A weekly flier of new listings goes to contractors. Several towns in the area activated dormant electrical hookups for campsites or moved in manufactured homes. In Kennedy, Minn., an eight-plex that had sat empty for years was quickly remodeled and occupied.
Workers arrive from all directions at the plant that is going up on the flat landscape three miles south of town along U.S. Highway 75. It’s already imposing in breadth and height, as the site covers 240 acres and three towers, a silo and four cranes are creating a skyline.
Its three main buildings eventually will be four to five stories high. For size, it will be similar to an ethanol plant and slightly smaller than the region’s sugar beet factories, Juhnke says.
“It’s like they’re putting a whole new city out there,” Hallock Mayor Paul Clay says.
The 240 acres could provide room for Northstar expansion, tie-in businesses or companies that want to use their rail loop.
“There are lots of moving pieces out here,” says Nathan McAlpine, field engineer for McGough, the construction management firm. “This will be landmark that can be seen from many miles away.”
No room at the inn
Michael Totleben, owner of the modest Gateway Motel, can’t wipe the smile off his face. His 10 units have been booked solid since Jan. 8.
He typically relies on Canadian tourists during the summer and hunters and sugar beet haulers during the fall. The winter months’ normal occupancy? One or two per night.
“It’s been wonderful,” Totlebem says about the steady stream of occupants for his rooms, which cost $200 a week for singles and $300 a week for doubles. “I’m not going to be a millionaire, but I’m now able to afford a T-bone and a six-pack.”
He doesn’t anticipate a vacancy any time soon, so he’s reinvesting in his roadside inn.
Construction has been a boon to merchants, including Ed Lehrke, owner of Ed’s North Country Meats. Workers staying in RVs and campers stop for meat for their grills.

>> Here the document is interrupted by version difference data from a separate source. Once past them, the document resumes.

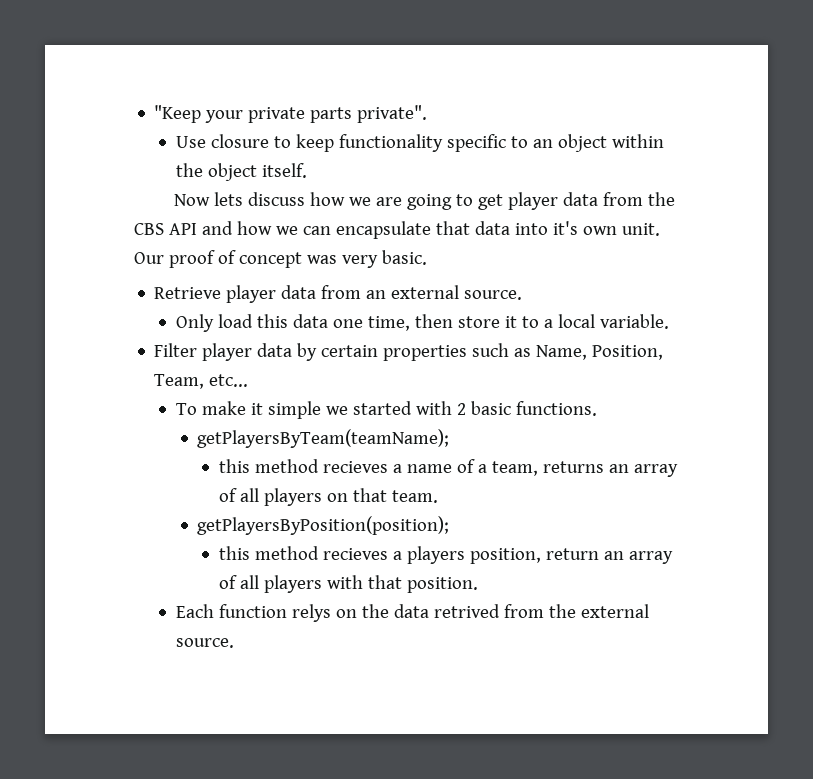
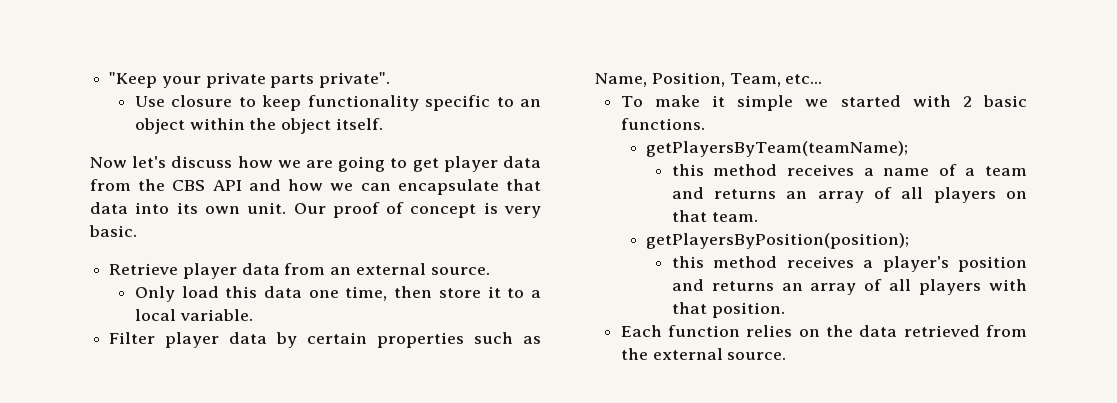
[213,192,243,206] lets -> [132,156,167,168] let's
[552,221,578,235] it's -> [176,202,198,214] its
[306,255,337,264] was -> [483,202,498,214] is
[322,461,388,473] recieves -> [787,164,855,176] receives
[491,461,538,476] team, -> [985,166,1027,176] [671,187,704,199] team and
[322,546,599,564] recieves a players position, return -> [786,256,1027,272] [671,279,774,291] receives a player's position and returns
[291,604,331,622] relys -> [746,325,793,337] relies
[433,604,500,618] retrived -> [903,325,980,337] retrieved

Or, they come for sandwich meat from the pork loins and beef rounds fresh off the smoker parked on the locker’s sidewalk, sending the aroma through downtown.

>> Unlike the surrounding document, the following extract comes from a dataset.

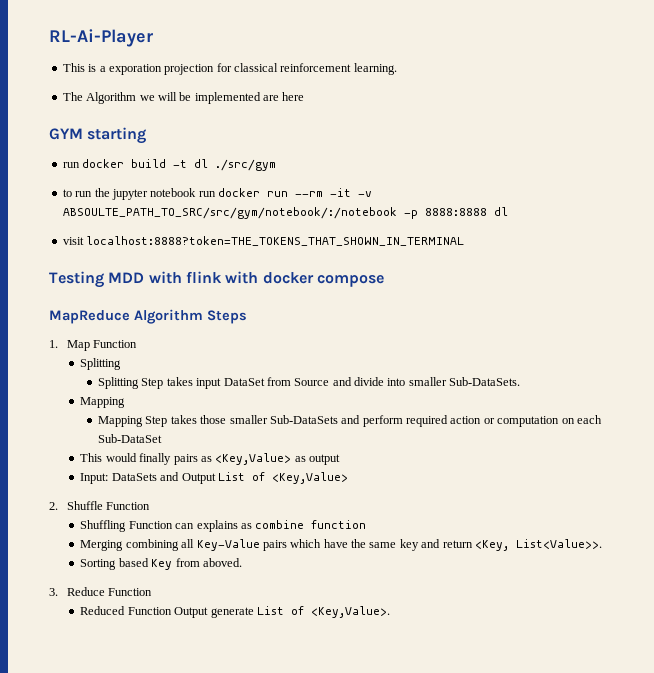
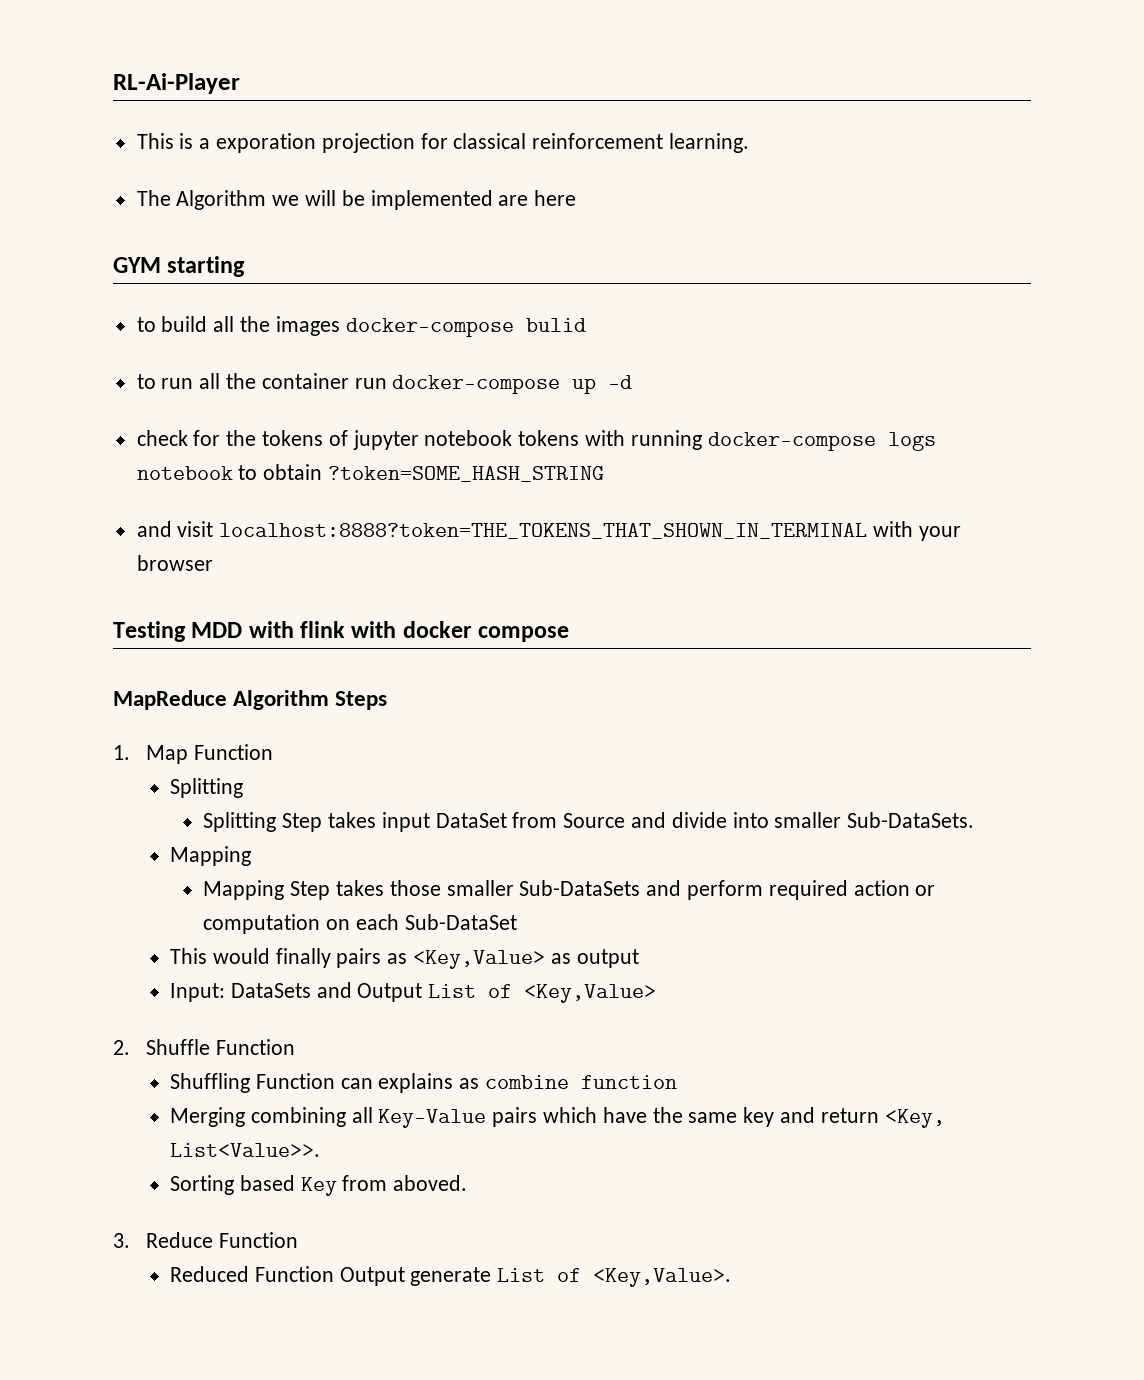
[62,159,277,171] [62,188,372,200] [62,207,508,219] run docker build -t dl ./src/gym // to run the jupyter notebook run docker run --rm -it -v ABSOULTE_PATH_TO_SRC/src/gym/notebook/:/notebook -p 8888:8888 dl // -> [136,316,586,337] [136,373,633,394] [136,430,936,451] [136,464,605,482] [136,521,172,537] to build all the images docker-compose bulid // to run all the container run docker-compose up -d // check for the tokens of jupyter notebook tokens with running docker-compose logs notebook to obtain ?token=SOME_HASH_STRING // and
(465, 241) none -> [873,521,961,541] [136,555,213,571] with your browser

While the 200-plus construction workers this summer present the likelihood of even more business, Lehrke says he’s most excited about the permanent jobs.

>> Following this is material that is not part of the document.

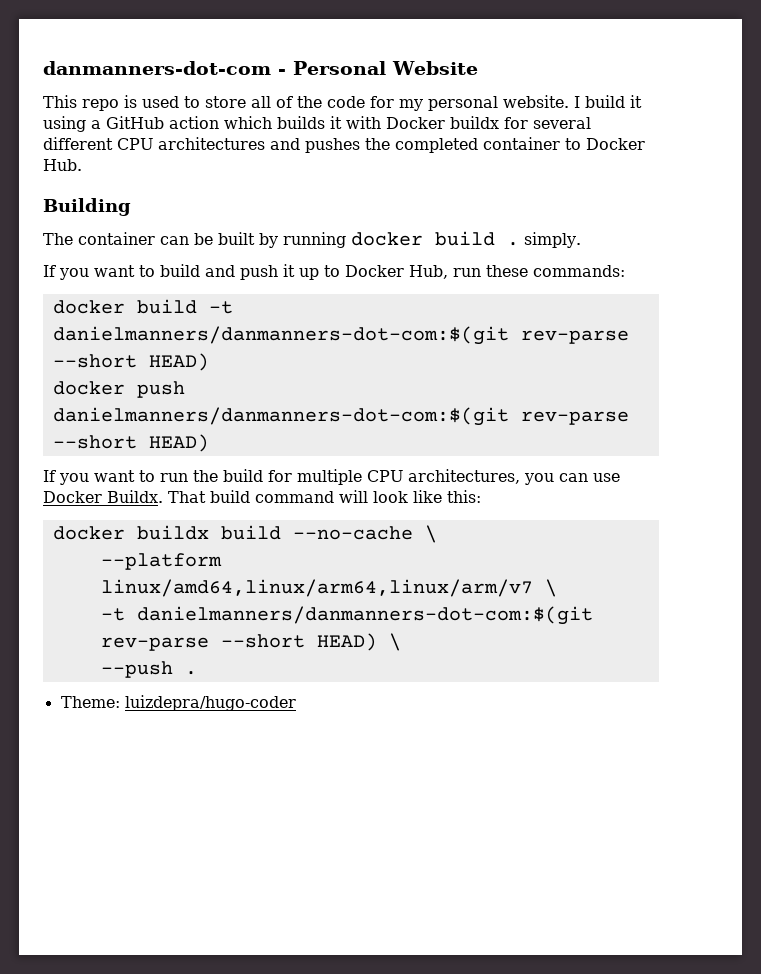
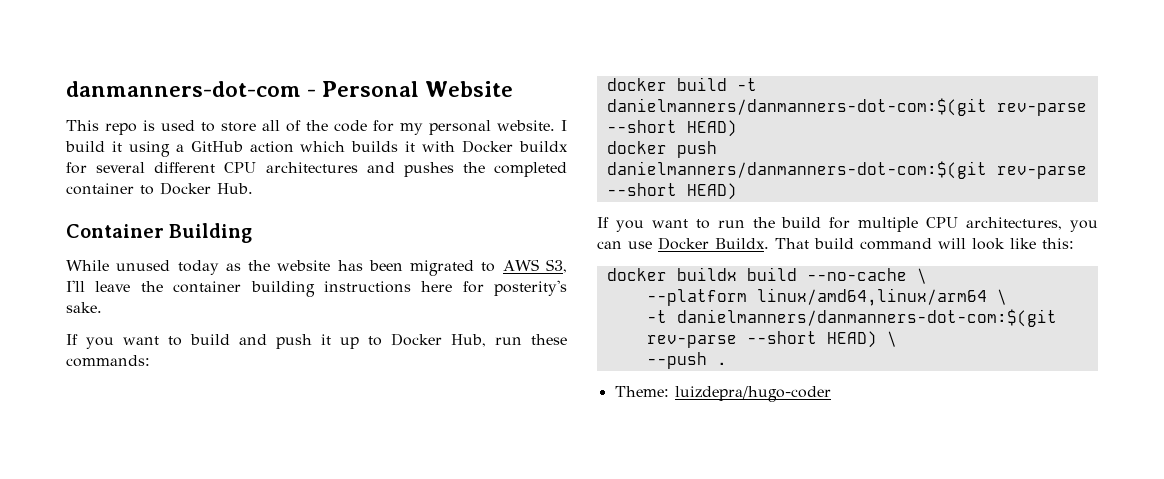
(82, 165) none -> [66,224,164,238] Container
[43,231,581,248] The container can be built by running docker build . simply. -> [66,259,568,276] [66,280,567,297] [66,302,102,313] While unused today as the website has been migrated to AWS S3, I'll leave the container building instructions here for posterity's sake.
[100,579,533,597] linux/amd64,linux/arm64,linux/arm/v7 -> [756,288,987,306] linux/amd64,linux/arm64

“It’s been good for us, and it’s only going to get better when more construction workers come,” he says. “But, overall as a community, I look forward more to the (47) jobs that will stay. It’s not so much for my business, but just about keeping the town and school alive. You drive up and down the streets and see lots of empty houses. So, the bigger thing is the prospect of the big picture.”